My welsh D is the same and by carefully monitoring when it happens I realised it was a stress related thing. He's very spooky and if he gets a big fright and gets worked up and tense he starts tossing his head. I had everything checked by vets, dentists and saddlers just to rule out any problems. I then put him in a standing martingale to break the habit. It worked and he now only does it occasionally. He sometimes does it when he gets bored like if we've walked for too long


----------



## Pocketr@cket (9 June 2016)

I could have written this about my section D. I did a check list of 
Not lame
Teeth
Body work over
Micklem bridle
Bomber lock up bit 
Dressage saddle that was off the shoulder .

Touch wood it's stopped, seem 90% better with the change of bit.

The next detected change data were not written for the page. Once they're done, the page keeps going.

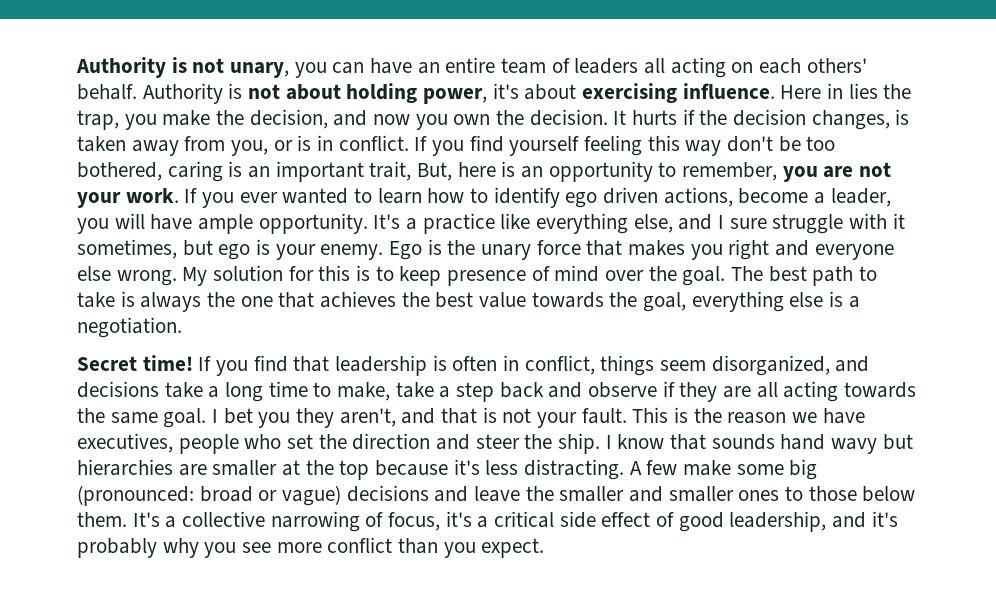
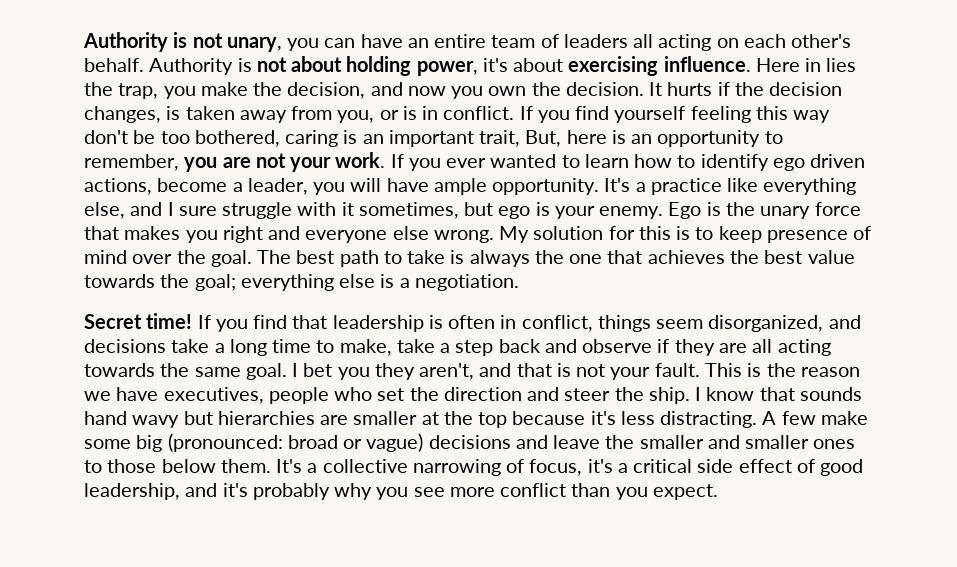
- Authority is not unary, you can have an entire team of leaders all acting on each others' behalf.
+ Authority is not unary, you can have an entire team of leaders all acting on each other's behalf.
- The best path to take is always the one that achieves the best value towards the goal, everything else is a negotiation.
+ The best path to take is always the one that achieves the best value towards the goal; everything else is a negotiation.

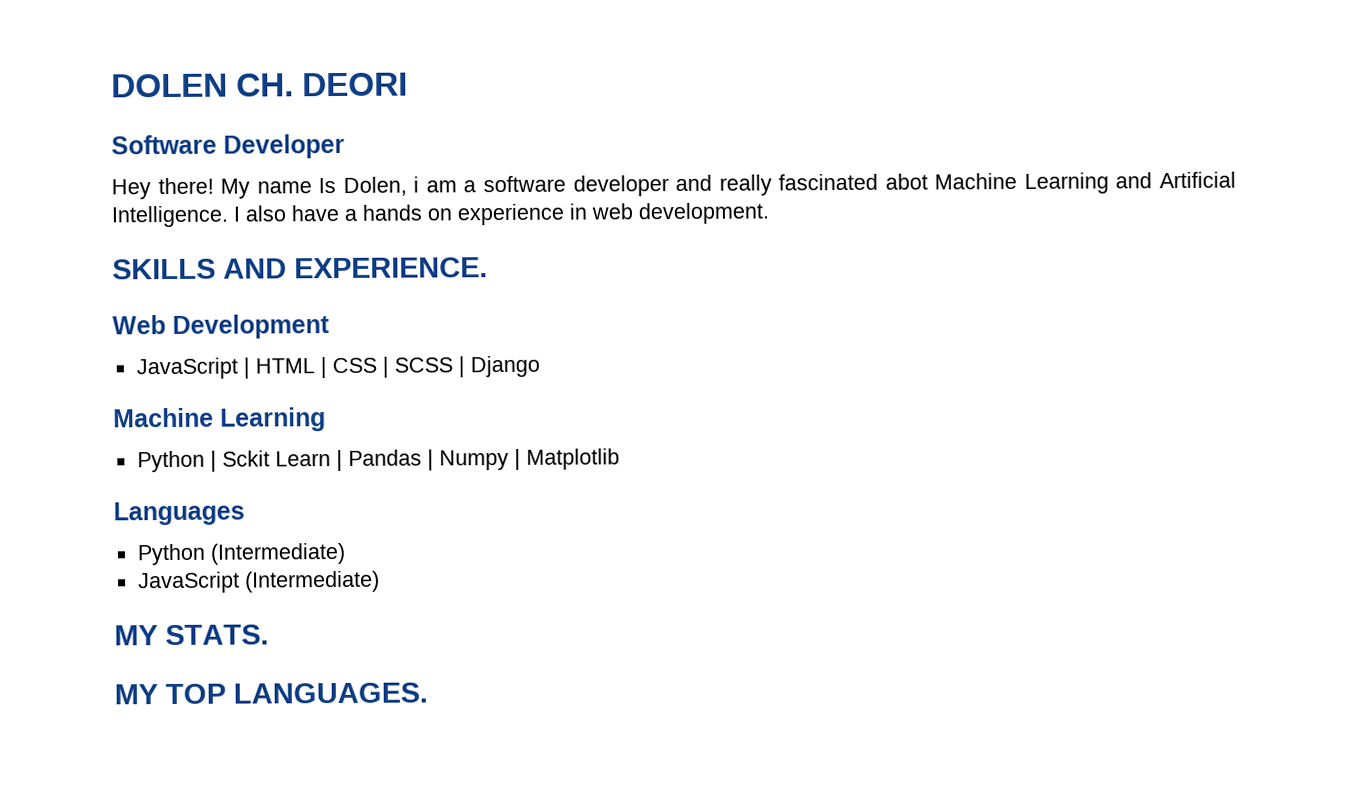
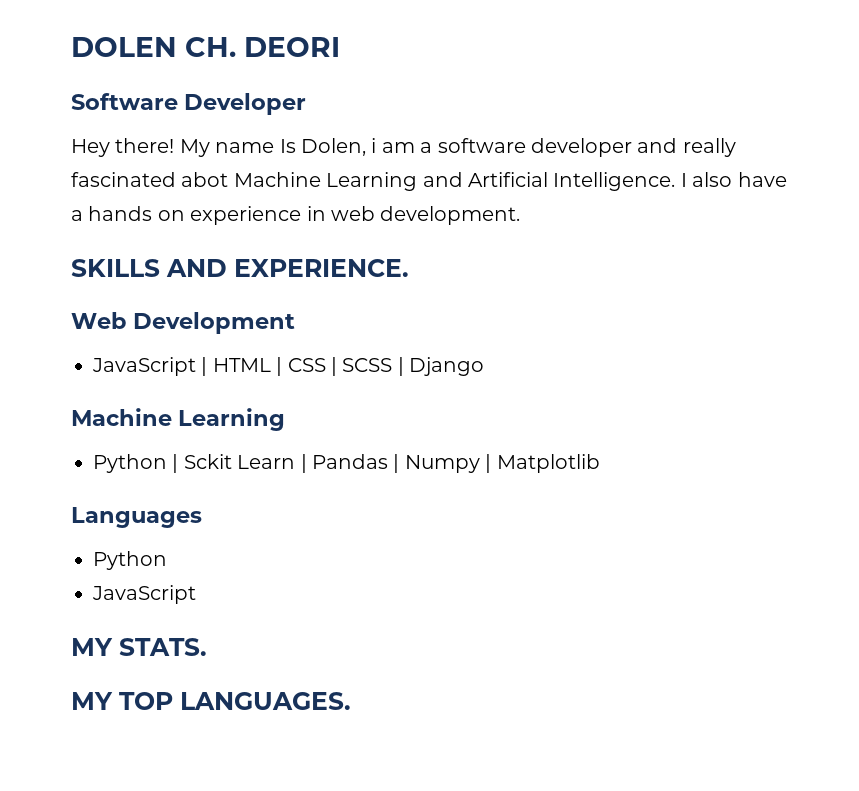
  Languages
- Python (Intermediate)
- JavaScript (Intermediate)
+ Python
+ JavaScript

The fussy little wotsit had a big tongue and not much space. The lock up doesn't take as much space as bits with lozenges . We tried the happy tongue bit I didn't like it.

I also find if we aren't in forward mode , it's get choppy , tense ,trot/canter is mixed into one hoppy mode and then some head chucking. If I press forward it then becomes less and less. The more work and better balance and better frame of work ethic it's coming together .


----------



## acorn92x (10 June 2016)

I would suggest trying a Myler if a bomber bit doesn't do the trick. I use a hanging cheek one with a slight port to it - my girl adores it.


----------